This guide walks through the process of implementing a LangChain integration package.

Integration packages are just Python packages that can be installed with pip install <your-package>, which contain classes that are compatible with LangChain's core interfaces.

We will cover:

  1. How to implement components, such as chat models and vector stores, that adhere to the LangChain interface;
  2. (Optional) How to bootstrap a new integration package.

Implementing LangChain components

LangChain components are subclasses of base classes in langchain-core. Examples include chat models, vector stores, tools, embedding models and retrievers.

Your integration package will typically implement a subclass of at least one of these components. Expand the tabs below to see details on each.

Chat models

Refer to the Custom Chat Model Guide guide for detail on a starter chat model implementation.

tip

The model from the Custom Chat Model Guide is tested against the standard unit and integration tests in the LangChain Github repository. You can also access that implementation directly from Github here.

Vector stores

Your vector store implementation will depend on your chosen database technology. langchain-core includes a minimal in-memory vector store that we can use as a guide. You can access the code here.

All vector stores must inherit from the VectorStore base class. This interface consists of methods for writing, deleting and searching for documents in the vector store.

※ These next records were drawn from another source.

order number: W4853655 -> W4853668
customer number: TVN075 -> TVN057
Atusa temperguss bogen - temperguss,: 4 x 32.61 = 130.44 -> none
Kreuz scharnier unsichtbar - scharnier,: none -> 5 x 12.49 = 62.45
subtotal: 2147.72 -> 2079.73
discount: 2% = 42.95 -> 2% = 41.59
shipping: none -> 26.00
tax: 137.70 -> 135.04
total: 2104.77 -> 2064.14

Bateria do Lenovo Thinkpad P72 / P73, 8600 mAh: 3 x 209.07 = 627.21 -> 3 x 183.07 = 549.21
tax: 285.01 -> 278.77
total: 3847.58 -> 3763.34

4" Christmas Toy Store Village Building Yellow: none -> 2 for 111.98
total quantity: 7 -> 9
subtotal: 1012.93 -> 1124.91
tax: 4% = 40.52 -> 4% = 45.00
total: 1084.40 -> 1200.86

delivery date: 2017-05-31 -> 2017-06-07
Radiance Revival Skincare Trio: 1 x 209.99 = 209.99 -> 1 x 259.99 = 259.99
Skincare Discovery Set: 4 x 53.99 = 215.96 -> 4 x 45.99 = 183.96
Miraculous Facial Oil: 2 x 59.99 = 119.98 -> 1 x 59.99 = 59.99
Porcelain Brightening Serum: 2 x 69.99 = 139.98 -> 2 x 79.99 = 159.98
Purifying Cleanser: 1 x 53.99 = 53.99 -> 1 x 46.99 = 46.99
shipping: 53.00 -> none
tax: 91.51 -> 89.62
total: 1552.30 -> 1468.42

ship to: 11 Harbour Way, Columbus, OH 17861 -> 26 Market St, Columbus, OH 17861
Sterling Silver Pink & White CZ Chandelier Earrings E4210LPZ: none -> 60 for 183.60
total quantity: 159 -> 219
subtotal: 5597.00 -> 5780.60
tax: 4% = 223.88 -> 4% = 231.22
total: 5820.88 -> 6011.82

VectorStore supports a variety of synchronous and asynchronous search types (e.g., nearest-neighbor or maximum marginal relevance), as well as interfaces for adding documents to the store. See the API Reference for all supported methods. The required methods are tabulated below:

Method/PropertyDescription
add_documentsAdd documents to the vector store.
deleteDelete selected documents from vector store (by IDs)
get_by_idsGet selected documents from vector store (by IDs)
similarity_searchGet documents most similar to a query.
embeddings (property)Embeddings object for vector store.
from_textsInstantiate vector store via adding texts.

Note that InMemoryVectorStore implements some optional search types, as well as convenience methods for loading and dumping the object to a file, but this is not necessary for all implementations.

tip

The in-memory vector store is tested against the standard tests in the LangChain Github repository.

(Optional) bootstrapping a new integration package

In this guide, we will be using Poetry for dependency management and packaging, and you're welcome to use any other tools you prefer.

Prerequisites

Boostrapping a new Python package with Poetry

First, install Poetry:

pip install poetry

Next, come up with a name for your package. For this guide, we'll use langchain-parrot-link. You can confirm that the name is available on PyPi by searching for it on the PyPi website.

Next, create your new Python package with Poetry, and navigate into the new directory with cd:

poetry new langchain-parrot-link
cd langchain-parrot-link

Add main dependencies using Poetry, which will add them to your pyproject.toml file:

poetry add langchain-core

We will also add some test dependencies in a separate poetry dependency group. If you are not using Poetry, we recommend adding these in a way that won't package them with your published package, or just installing them separately when you run tests.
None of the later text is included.